Né en 1937, Ralph Mercier est élu comme maire de Charlesbourg en 1984 et fait son entrée comme administrateur de l’UMQ le 2 octobre 1985. Gravissant rapidement les échelons de l’Union, il en est élu vice-président en 1989, puis président deux ans plus tard.

Mercier est surtout reconnu comme étant un fervent opposant au projet de fusions municipales. Si, durant son mandat comme président de l’Union, il ne rejette pas l’idée de regrouper certaines municipalités, question d’améliorer la gestion municipale, il lutte activement contre le projet de fusion proposé en 2000 par le gouvernement péquiste de Lucien Bouchard. Charlesbourg est directement touchée par ces fusions alors que Sainte-Foy, Beauport, Sillery, Loretteville, Val-Bélair, Cap-Rouge, Saint-Augustin-de-Desmaures, L’Ancienne-Lorette, Saint-Émile, Vanier, Lac-Saint-Charles et Charlesbourg sont désormais regroupées pour former la ville de Québec. Mercier se représente cependant aux élections de 2001 et est élu comme échevin de Québec et président de l’arrondissement de Charlesbourg, sous la bannière de l’Action civique de Québec.
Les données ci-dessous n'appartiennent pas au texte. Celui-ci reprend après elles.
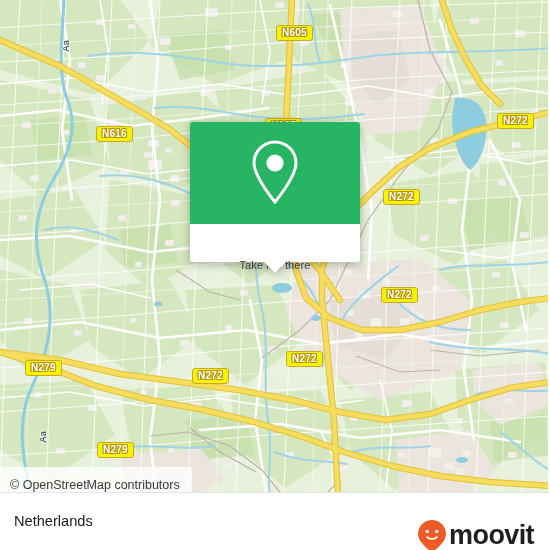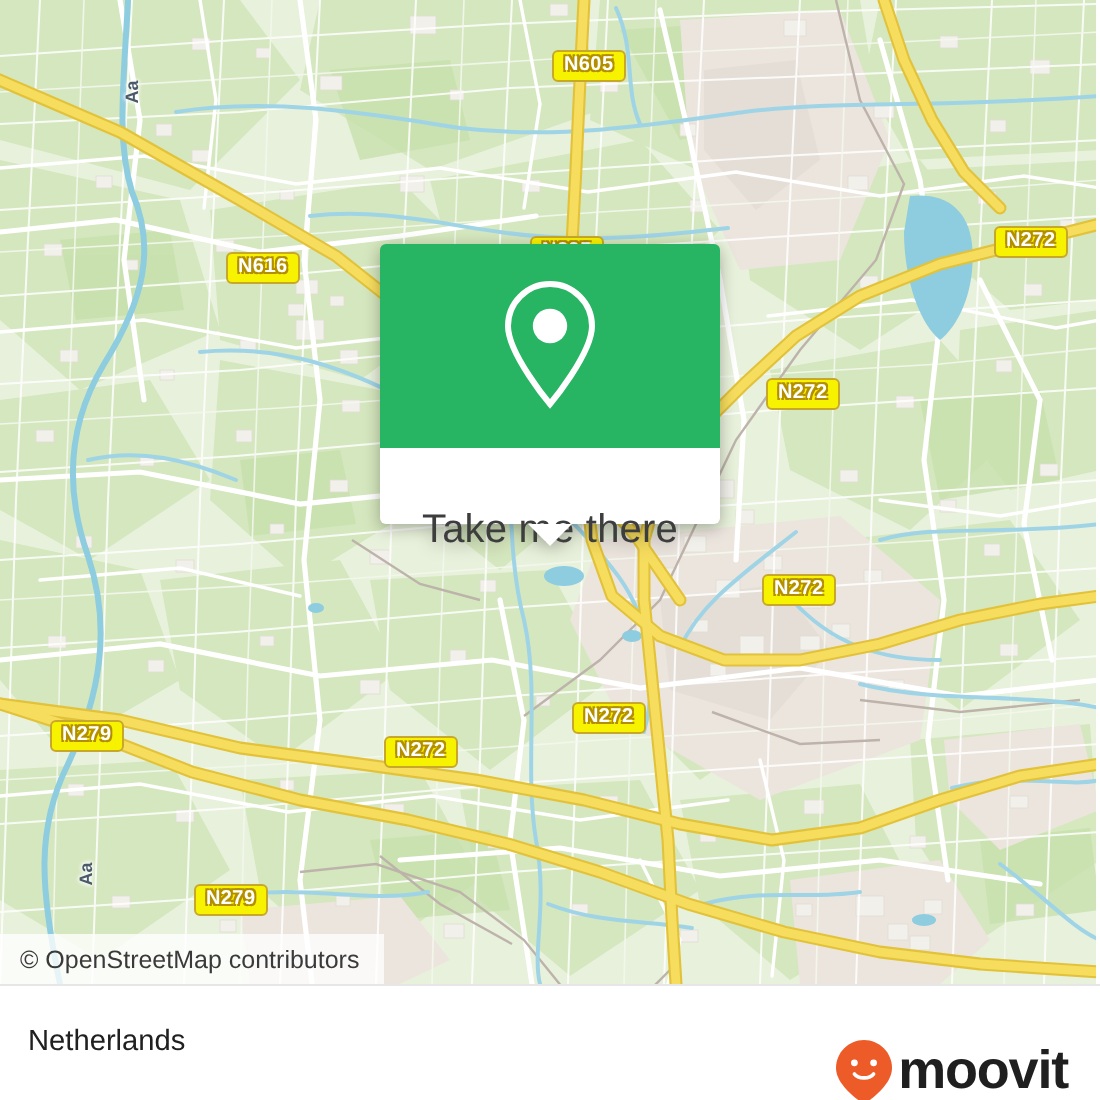--- a/index.html
+++ b/index.html
@@ -413,7 +413,7 @@
     </svg>
 
     <div class="shield" style="left:276px;top:25px">N605</div>
-    <div class="shield" style="left:113px;top:126px">N616</div>
+    <div class="shield" style="left:96px;top:126px">N616</div>
     <div class="shield" style="left:497px;top:113px">N272</div>
     <div class="shield" style="left:265px;top:118px">N605</div>
     <div class="shield" style="left:383px;top:189px">N272</div>

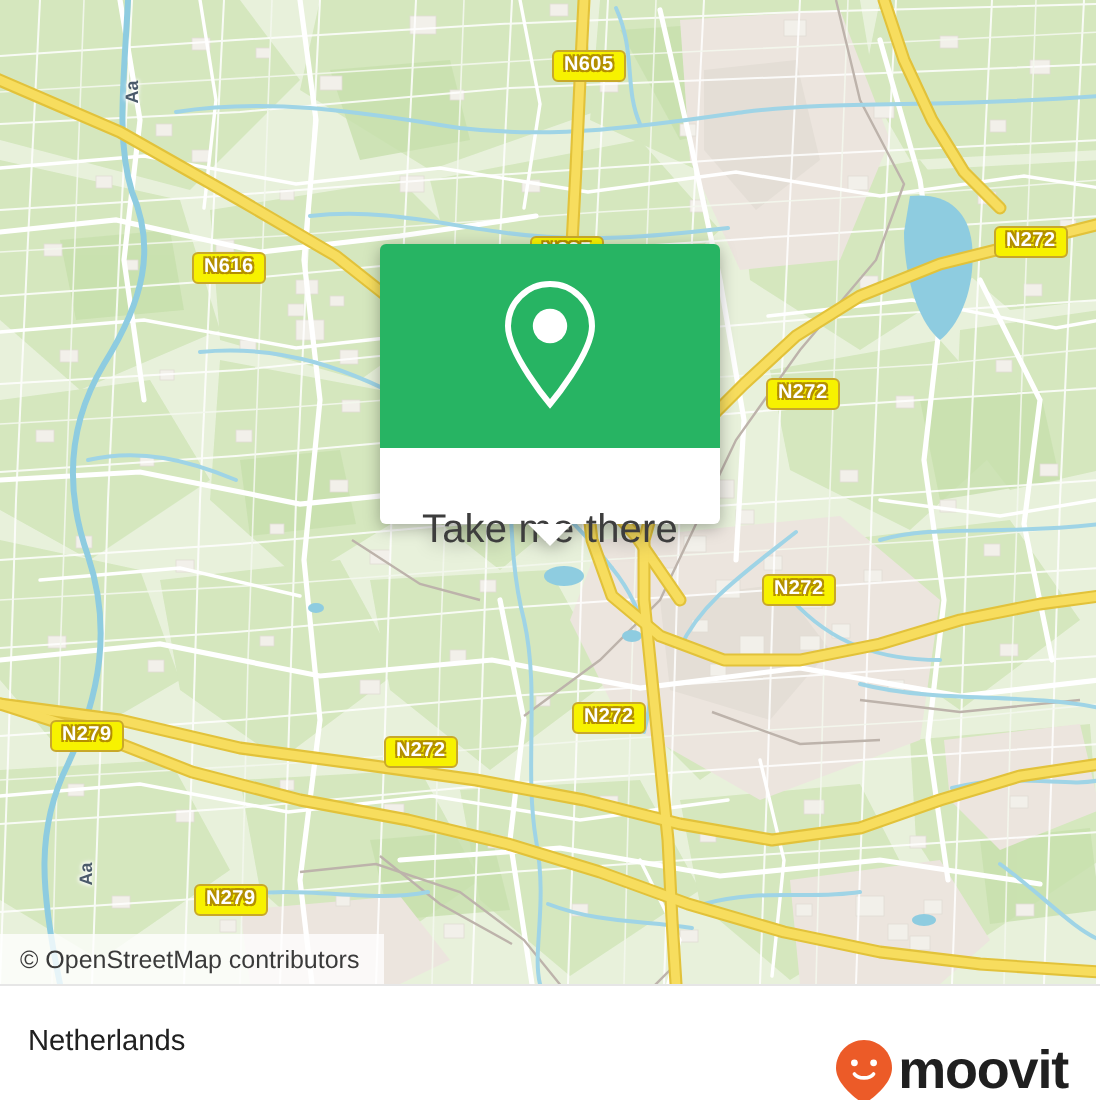--- a/index.html
+++ b/index.html
@@ -70,7 +70,7 @@
   }
   #popup-label {
     color: #3d3d3d;
-    font-size: 20px;
+    font-size: 11px;
     letter-spacing: .1px;
     margin-top: 44px;
   }

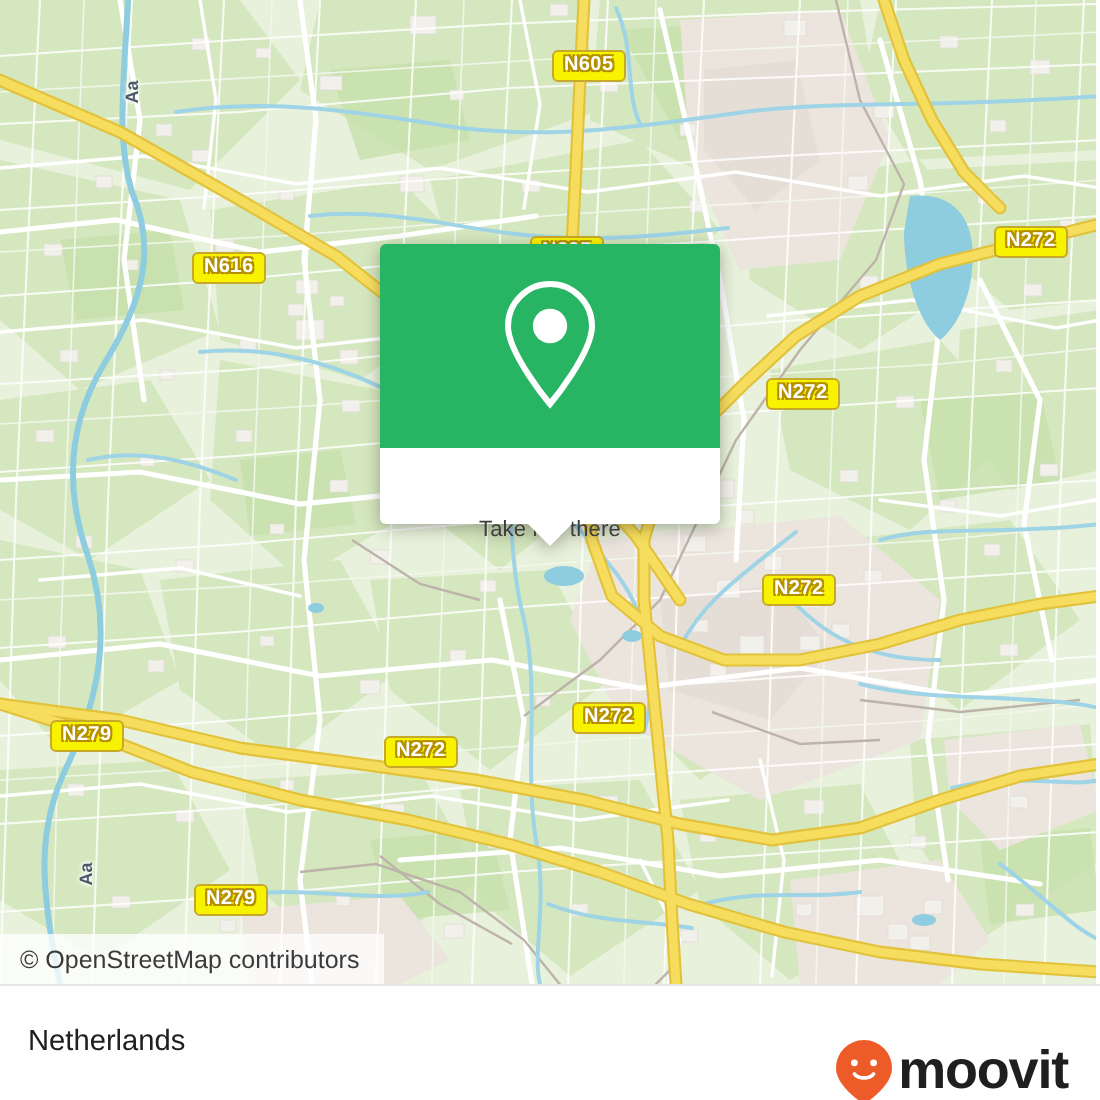--- a/index.html
+++ b/index.html
@@ -90,7 +90,7 @@
     left: 0; top: 467px;
     height: 25px;
     background: rgba(255,255,255,.78);
-    display: flex; align-items: center;
+    display: flex; align-items: flex-end;
     padding: 0 12px 0 10px;
     font-size: 12.5px;
     color: #3a3a3a;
Ayant milité activement contre les fusions aux côtés de l’ancienne mairesse de Sainte-Foy Andrée P. Boucher, Mercier, auparavant chef de l’opposition officielle de Québec, obtient de nouvelles fonctions avec l’élection à la mairie de Boucher. Il est alors nommé premier-vice-président du conseil exécutif de la ville de Québec, président du conseil d’agglomération et membre du comité exécutif et du conseil d’administration de la Communauté métropolitaine de Québec. Avec le décès impromptu de la mairesse en 2007 et l’administration du nouveau maire Régis Labeaume, Mercier perd peu à peu ses fonctions. Il décidera de mettre un terme à sa carrière en politique municipale en 2009.